Kara Bekçi

7 1 0
                                    

Yemeklerini yedikten sonra oturma odasına geçtiler, Takeo piyanosunun başına geçerek Beethoven concerto beş çalmaya başladı. 

Muziki, pencerenin önündeki koltuğa oturdu, gözlerini kapayıp, kendini Takeo'nun melodisine kaptırdı. Bu konuda yeteneği belliydi. Genç kız, müzikten hiç anlamıyordu, anlamaması demek sevmiyor anlamına gelemezdi. İçinden neden Takeo'nun eline dokunduğu her şey muhteşem hale geliyor, yemek de çizdiği şema anlatımı kusursuzdu. Sanat konularında başarılı olduğuna emindi. Kendisi sadece spor alanlarında başarılıydı o da atletizm bir bayan için hiç de kibar bir dal sayılmazdı. Muziki'nin bu düşüncesi üzerine yüzü düştü.

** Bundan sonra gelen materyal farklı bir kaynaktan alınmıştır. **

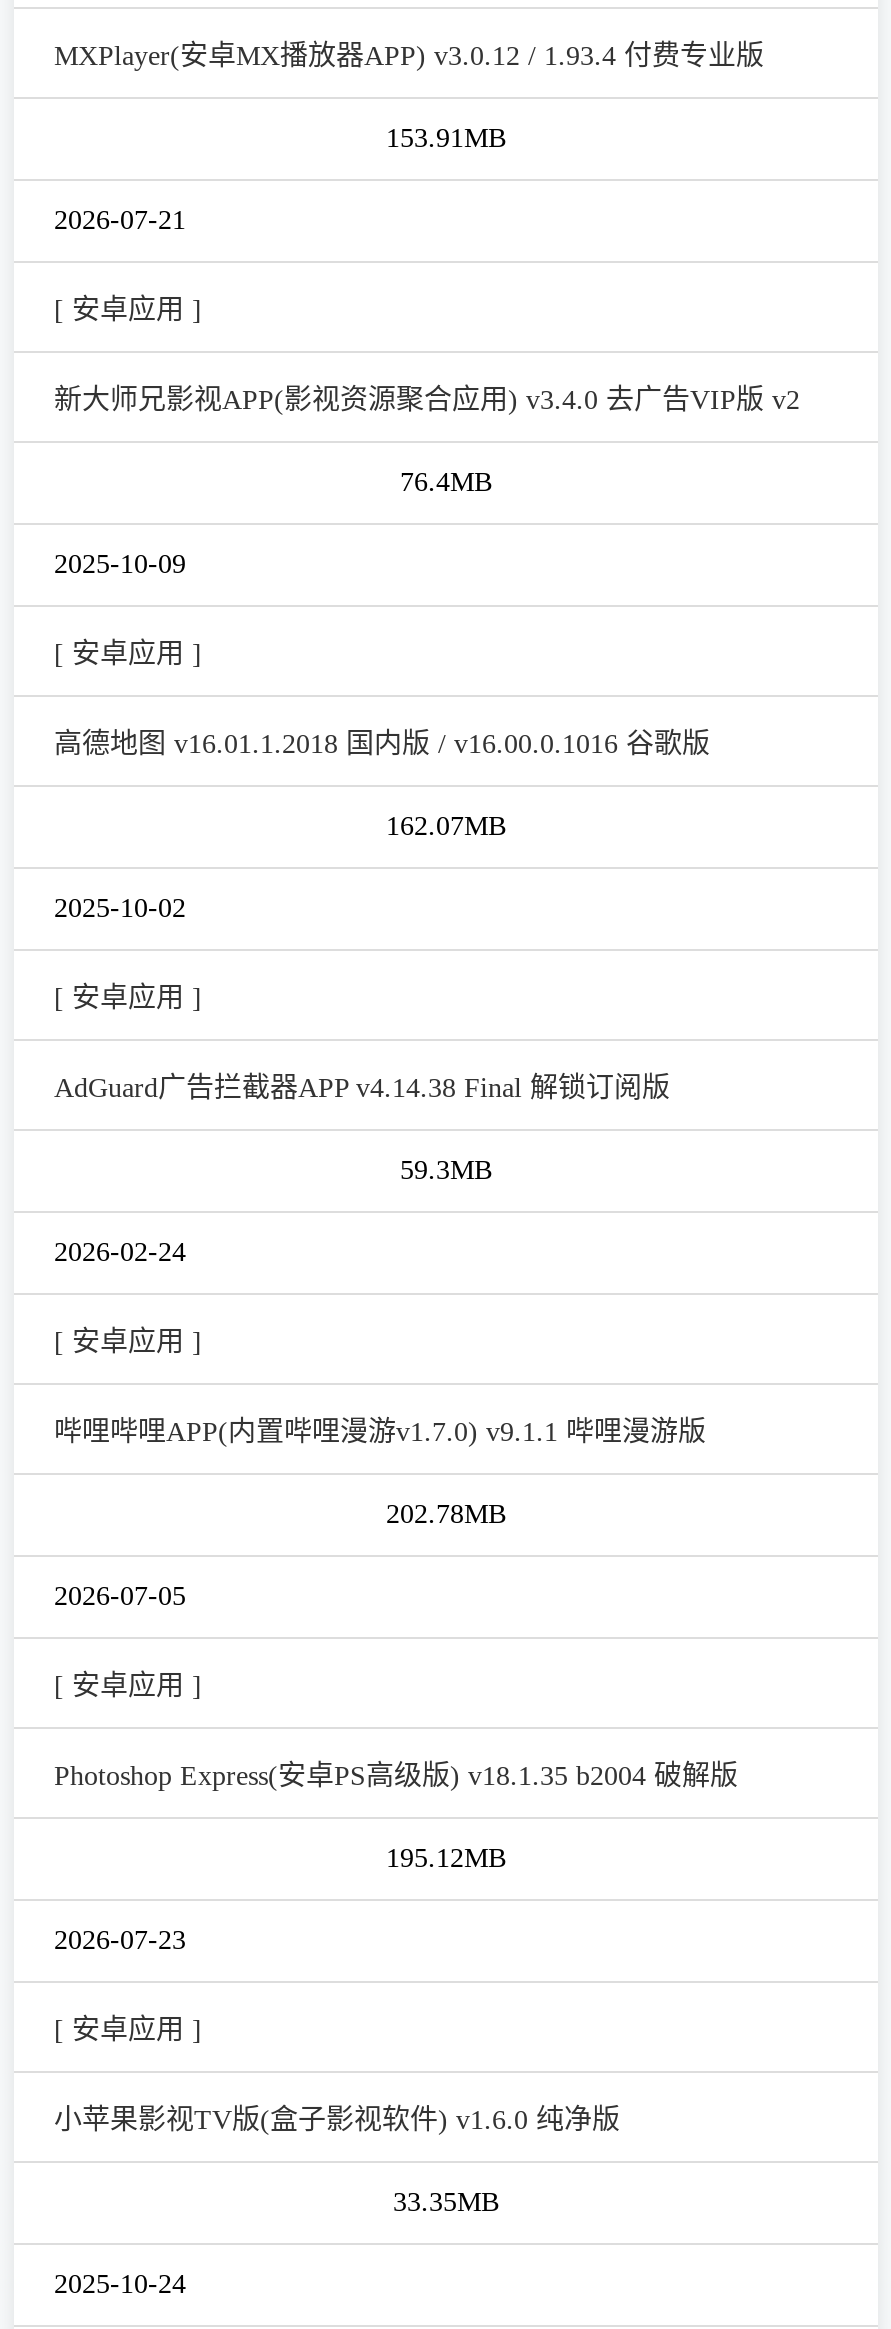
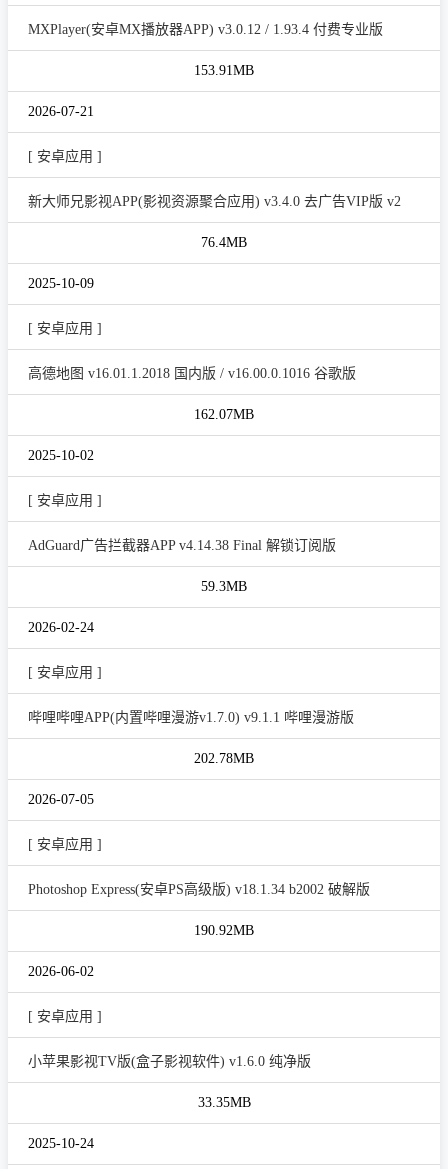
- Photoshop Express(安卓PS高级版) v18.1.35 b2004 破解版
+ Photoshop Express(安卓PS高级版) v18.1.34 b2002 破解版

- 195.12MB
+ 190.92MB

- 2026-07-23
+ 2026-06-02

Takeo onun bu ifadesini cama yansımasından fark etti, besteyi yarım bırakıp onun yanına gitti "ne oldu Beethoven sevmez misin" 

Muziki onun yüzüne hüzünlü bakarak "hayır, canımı sıkan kesinlikle piyano değil keşke yarım bırakmasaydın" dedi.

"Suratın ekşi gözüküyordu, klasik müzikten hoşlanmadığını düşündüm" dedi Takeo.

Muziki kafasını uzatıp piyanonun olduğu yere baktı, ağzı açık kaldı "bu görüş açısından benim yüzümü nasıl gördün ki".

Takeo kahkaha atarak "benim gözlerim üç yüz altmış derece net görebilir" dedi.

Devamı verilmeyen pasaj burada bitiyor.